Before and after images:
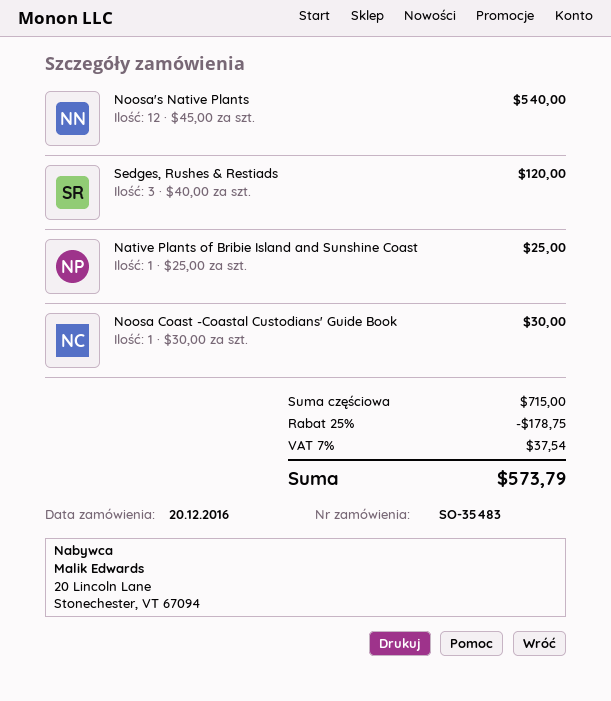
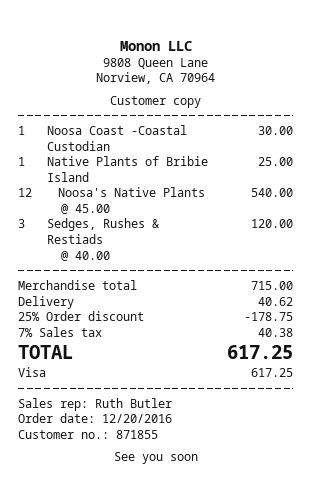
shipping: none -> 40.62
tax: 7% = 37.54 -> 7% = 40.38
total: 573.79 -> 617.25

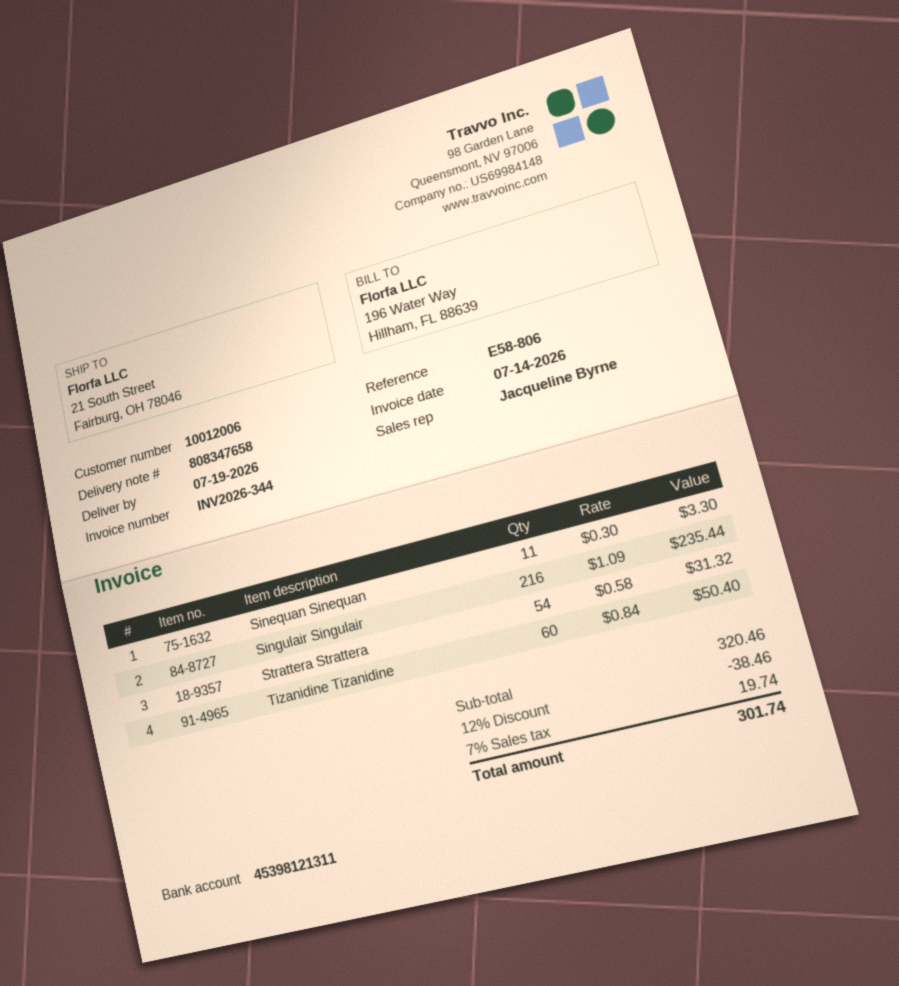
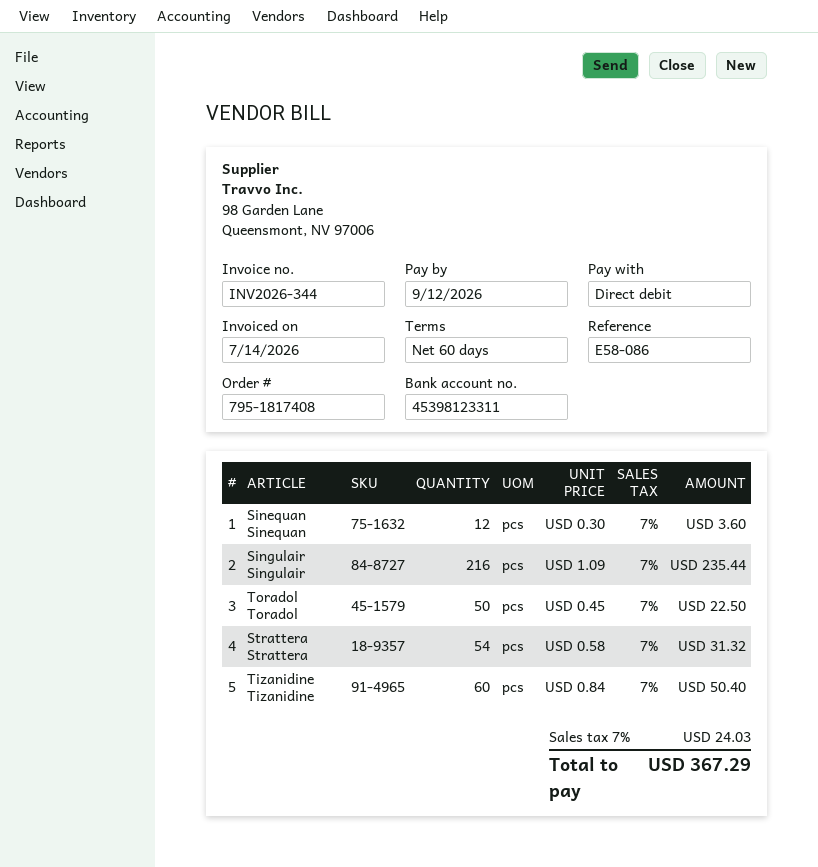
reference: E58-806 -> E58-086
bank account: 45398121311 -> 45398123311
Sinequan Sinequan: 11 x 0.30 = 3.30 -> 12 x 0.30 = 3.60
Toradol Toradol: none -> 50 x 0.45 = 22.50
discount: 12% = 38.46 -> none
tax: 7% = 19.74 -> 7% = 24.03
total: 301.74 -> 367.29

## Task brief
Line by line, retype the records above exactly, minus the images.

## Completed task
shipping: none -> 40.62
tax: 7% = 37.54 -> 7% = 40.38
total: 573.79 -> 617.25

reference: E58-806 -> E58-086
bank account: 45398121311 -> 45398123311
Sinequan Sinequan: 11 x 0.30 = 3.30 -> 12 x 0.30 = 3.60
Toradol Toradol: none -> 50 x 0.45 = 22.50
discount: 12% = 38.46 -> none
tax: 7% = 19.74 -> 7% = 24.03
total: 301.74 -> 367.29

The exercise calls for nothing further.